* What to produce:
The listing below holds a line with "Road Gully 50" and a later line with "none -> 180". Write out those two lines and every line between them, exactly, and nothing else.

* Data to use:

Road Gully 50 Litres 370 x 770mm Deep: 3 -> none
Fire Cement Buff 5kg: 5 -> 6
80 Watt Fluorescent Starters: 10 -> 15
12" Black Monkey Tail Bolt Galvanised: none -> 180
---
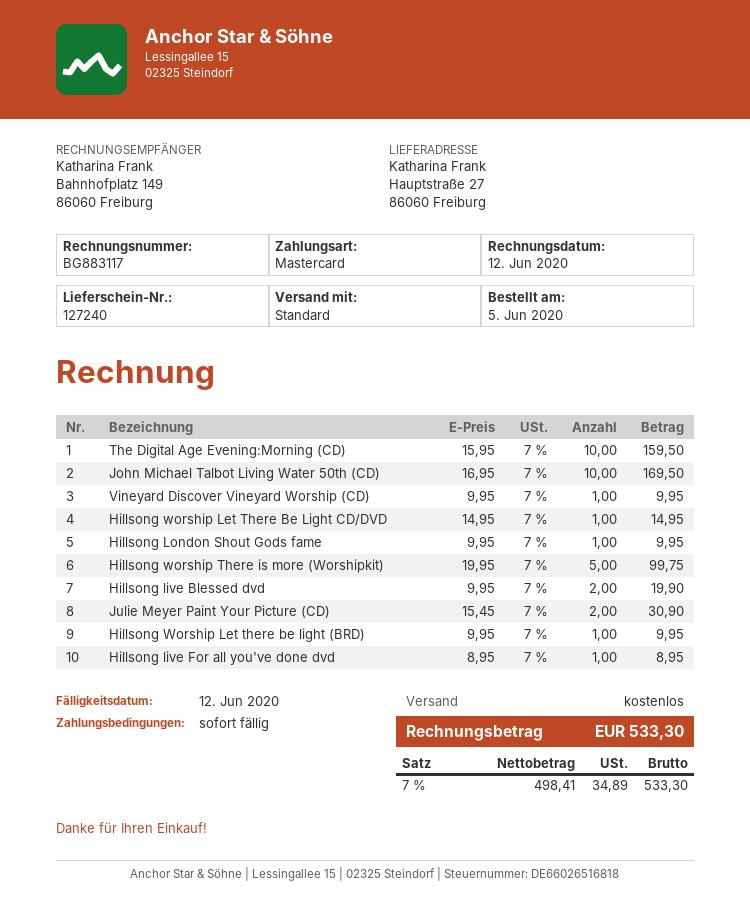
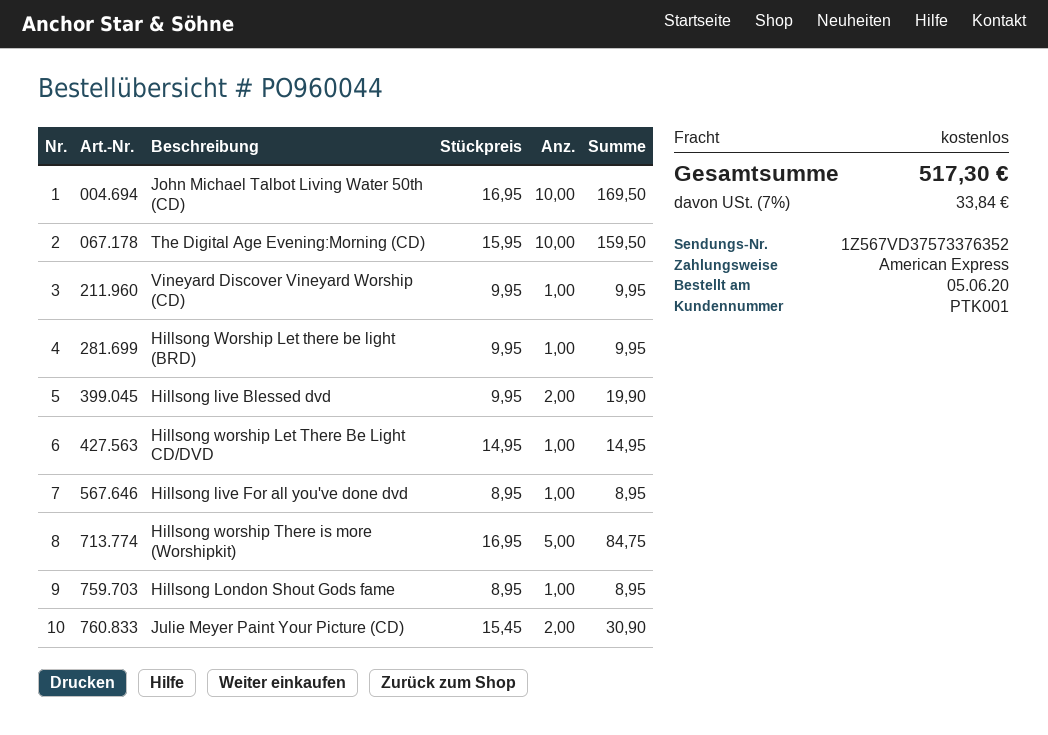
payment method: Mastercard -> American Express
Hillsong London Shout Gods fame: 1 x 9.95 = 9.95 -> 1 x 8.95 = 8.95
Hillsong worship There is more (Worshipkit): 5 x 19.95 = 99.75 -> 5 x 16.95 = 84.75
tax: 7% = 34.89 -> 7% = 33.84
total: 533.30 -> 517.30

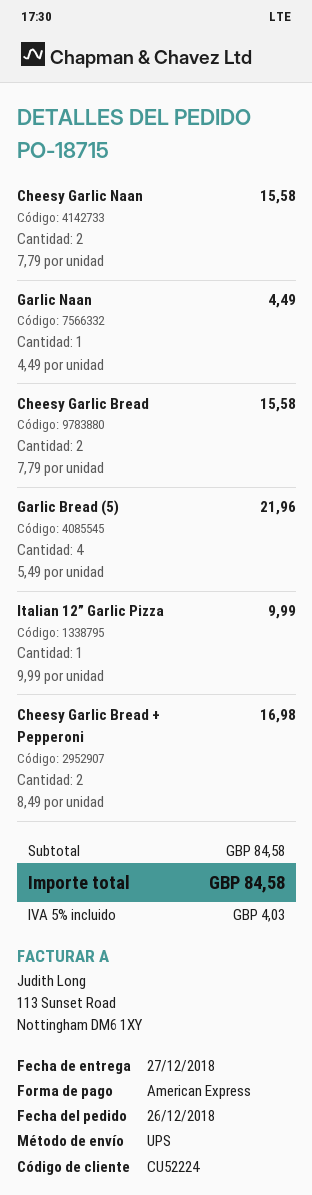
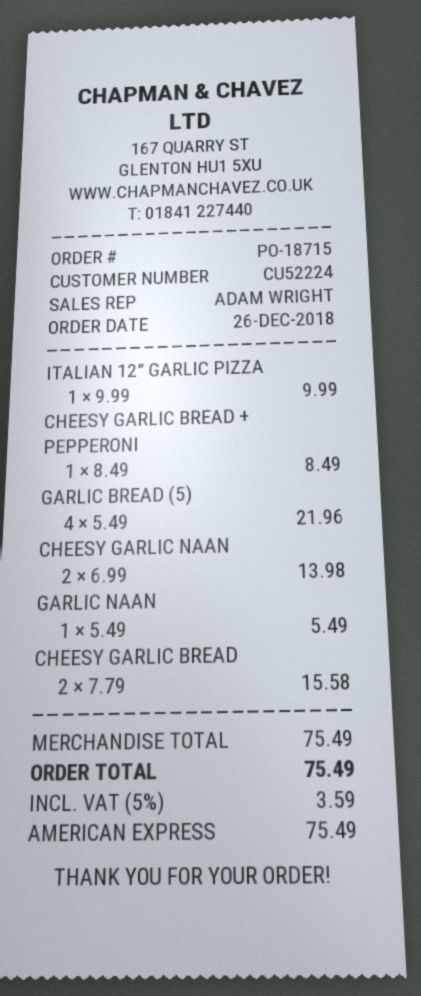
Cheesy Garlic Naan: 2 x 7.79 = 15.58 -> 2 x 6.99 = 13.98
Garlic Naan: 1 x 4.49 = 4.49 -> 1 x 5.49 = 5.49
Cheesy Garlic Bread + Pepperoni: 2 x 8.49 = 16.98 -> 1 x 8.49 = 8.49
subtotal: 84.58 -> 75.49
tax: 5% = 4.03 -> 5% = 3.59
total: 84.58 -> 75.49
...
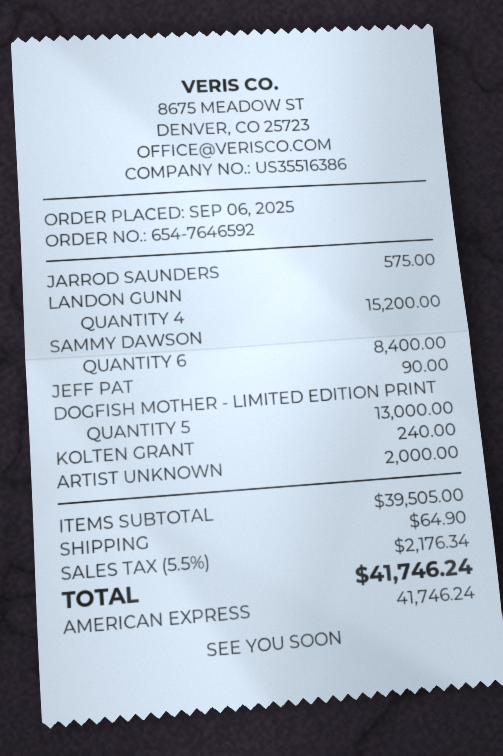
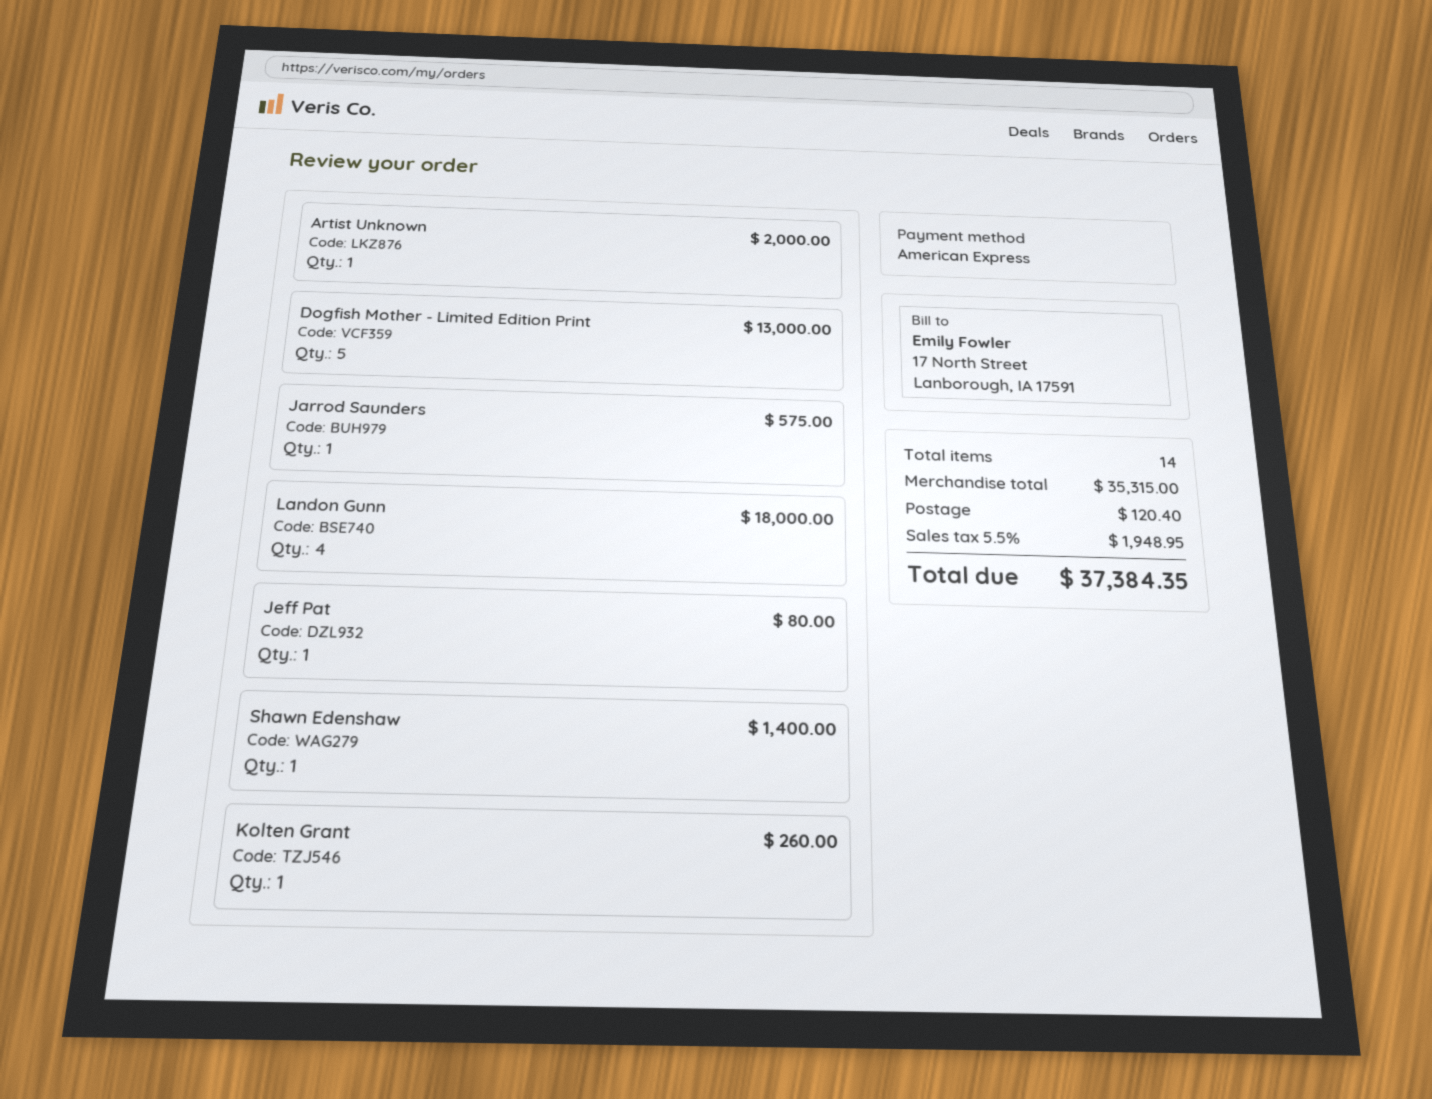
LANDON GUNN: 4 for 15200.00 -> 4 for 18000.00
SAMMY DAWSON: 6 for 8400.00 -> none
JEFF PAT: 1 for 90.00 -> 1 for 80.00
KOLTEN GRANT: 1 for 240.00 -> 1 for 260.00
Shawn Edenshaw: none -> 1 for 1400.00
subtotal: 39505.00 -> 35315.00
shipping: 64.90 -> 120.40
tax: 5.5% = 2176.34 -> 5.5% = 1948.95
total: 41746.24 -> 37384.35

* Problem solution:
Road Gully 50 Litres 370 x 770mm Deep: 3 -> none
Fire Cement Buff 5kg: 5 -> 6
80 Watt Fluorescent Starters: 10 -> 15
12" Black Monkey Tail Bolt Galvanised: none -> 180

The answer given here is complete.